Mulled wine NZ pork with red cabbage casserole


Mulled wine NZ pork melts in your mouth in this hearty and spicy slow-cooker dish.

INGREDIENTS

  • 1.4kg boneless NZ pork shoulder, rind removed
    (look for the PigCare™ and 100% New Zealand Pork, Bacon and Ham labels)
  • 3 star anise
  • 2 cinnamon sticks
  • 2 teaspoons caraway seeds
  • 6 whole cloves
  • 2 sprigs fresh rosemary, chopped coarsely
  • 2 sprigs fresh tarragon, chopped coarsely, plus 2 Tbsp extra
  • 2 cloves garlic, quartered
  • 2 medium red onions, cut into thick wedges
  • 1 cup dry red wine
  • 1 cup chicken stock
  • 2 Tbsp Worcestershire sauce
  • 2 Tbsp brown sugar
  • 2 Tbsp balsamic vinegar
  • Half a small red cabbage (600g), cut into 6 thick slices
  • Baby spinach leaves, crusty bread, to serve

Kūmara mash

  • 2 medium orange kūmara (800g), chopped coarsely
  • 1 large potato (300g), chopped coarsely
  • 60g butter

METHOD

1. Slow cook
Tie spices, herbs and garlic in a muslin bag, securing with kitchen string. Place onion in the base of a 4.5-litre
(18-cup) slow cooker. Top with muslin bag and pork.
Pour combined wine, stock, Worcestershire sauce, sugar and vinegar over pork.
Cook, covered, on low for 7 hours 30 minutes.
Add cabbage and cook, covered, on low for a further 30 minutes. Discard muslin bag. Season to taste.

2. Make the mash
Just before serving, make kūmara mash. Boil, steam or microwave kūmara and potato until tender; drain.
Mash vegetables with butter in a medium bowl until smooth.
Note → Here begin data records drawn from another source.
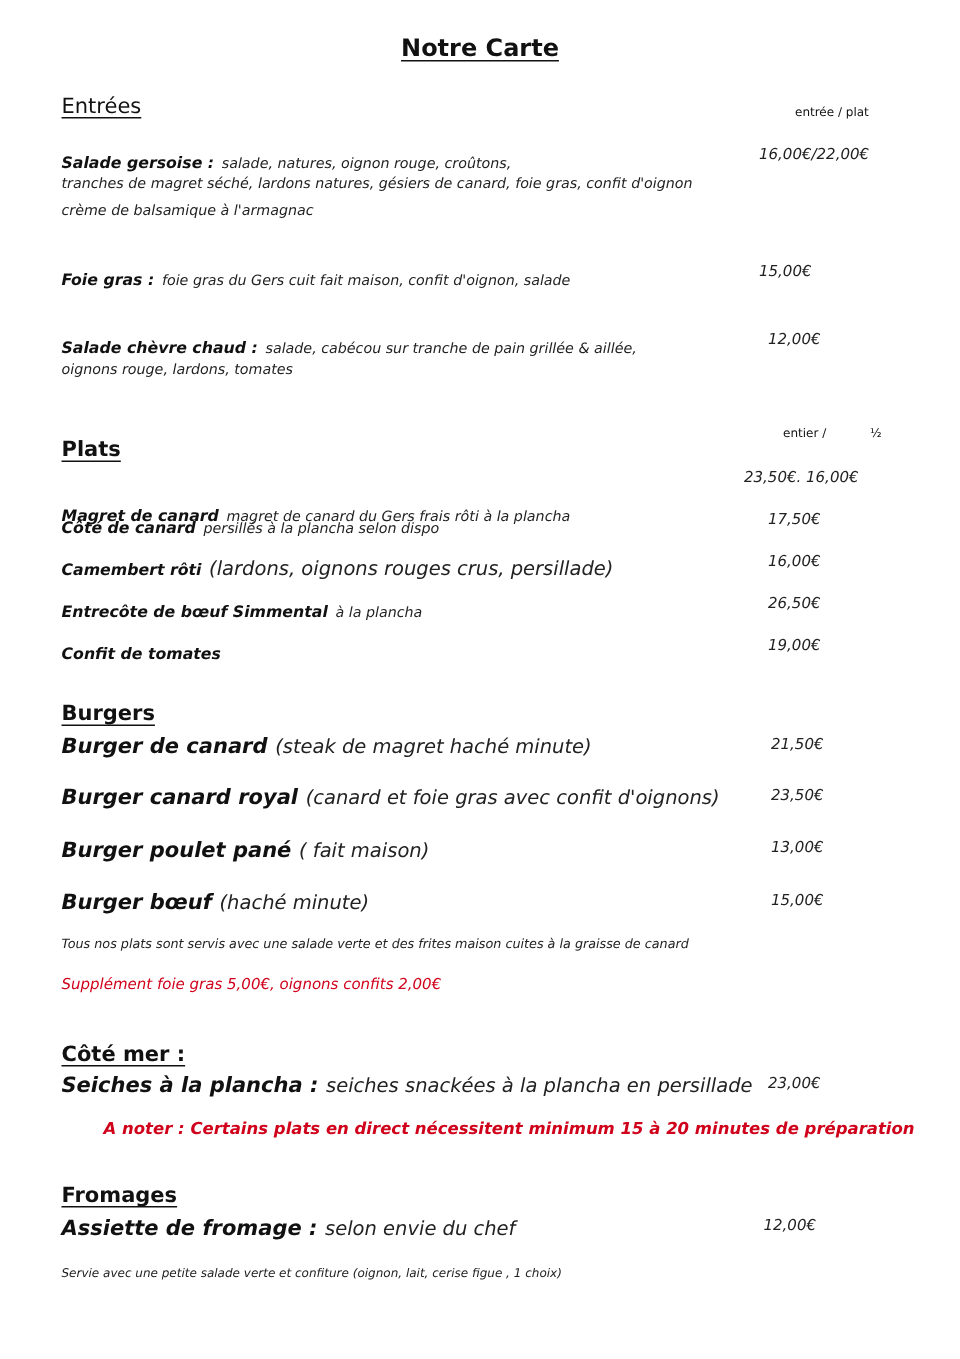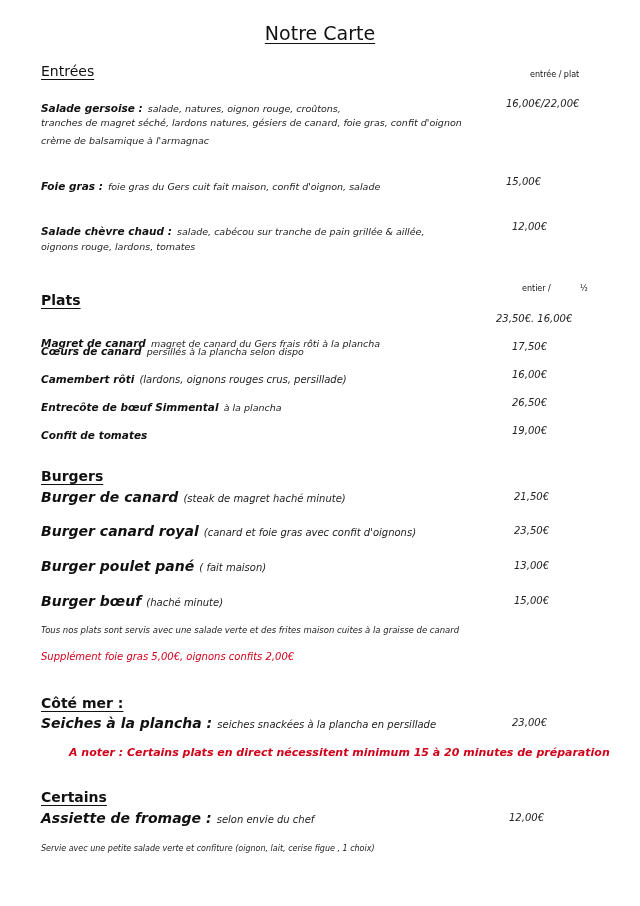"Notre Carte" .title { font-size: 19px -> 16px; font-weight: normal -> bold }
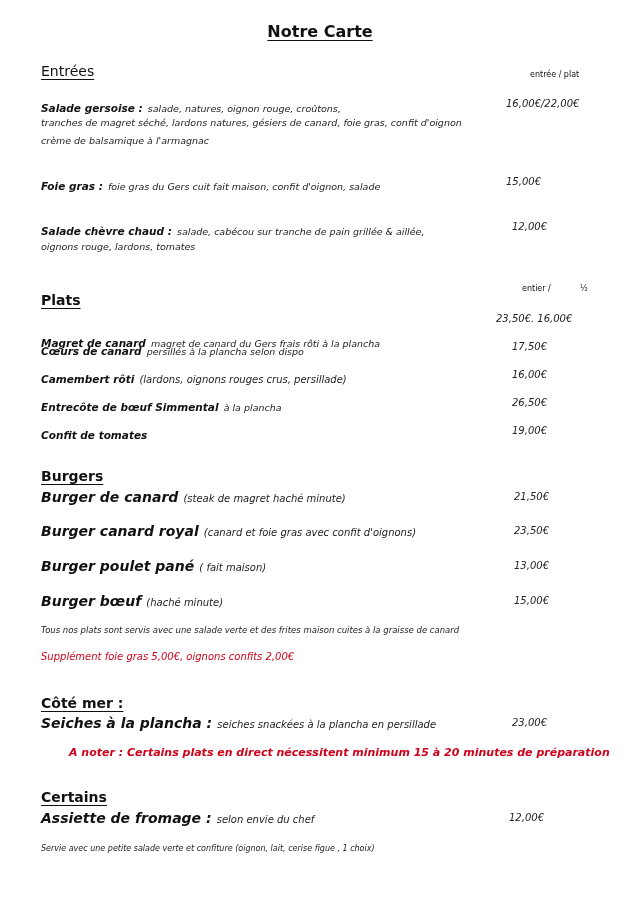"Cœurs de canard" span.name { text: Cœurs -> Côté }
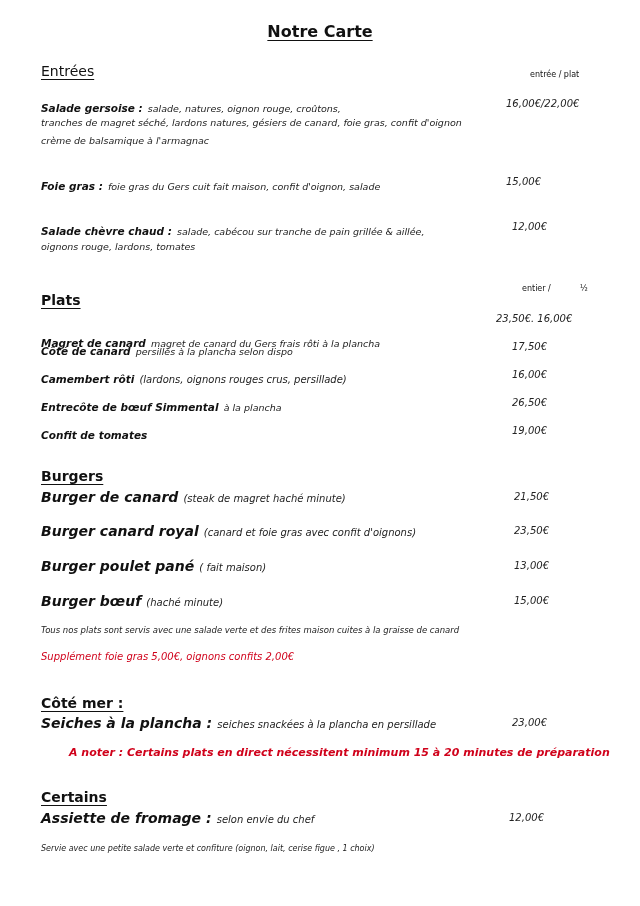"(lardons, oignons rouges crus," .desc.small { font-size: 10px -> 13px }
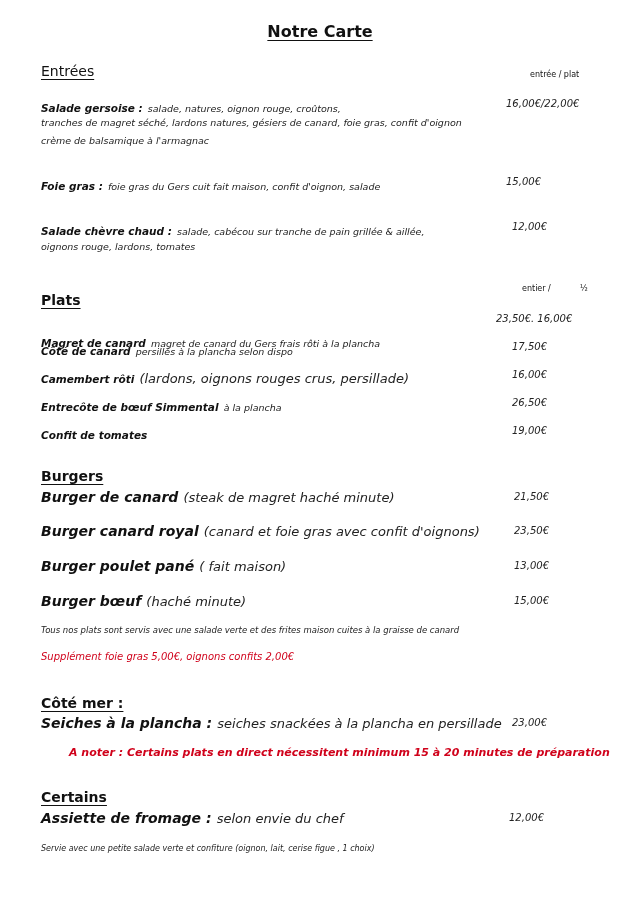"Certains" div.abs { text: Certains -> Fromages }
Season to taste.

3. Break up the pork and serve
Carefully remove pork from cooker, breaking into large chunks.
Serve pork with kūmara mash and cabbage mixture, drizzled with some of the cooking liquid.
Top with the extra tarragon.
Accompany with baby spinach and crusty bread to mop up the juices.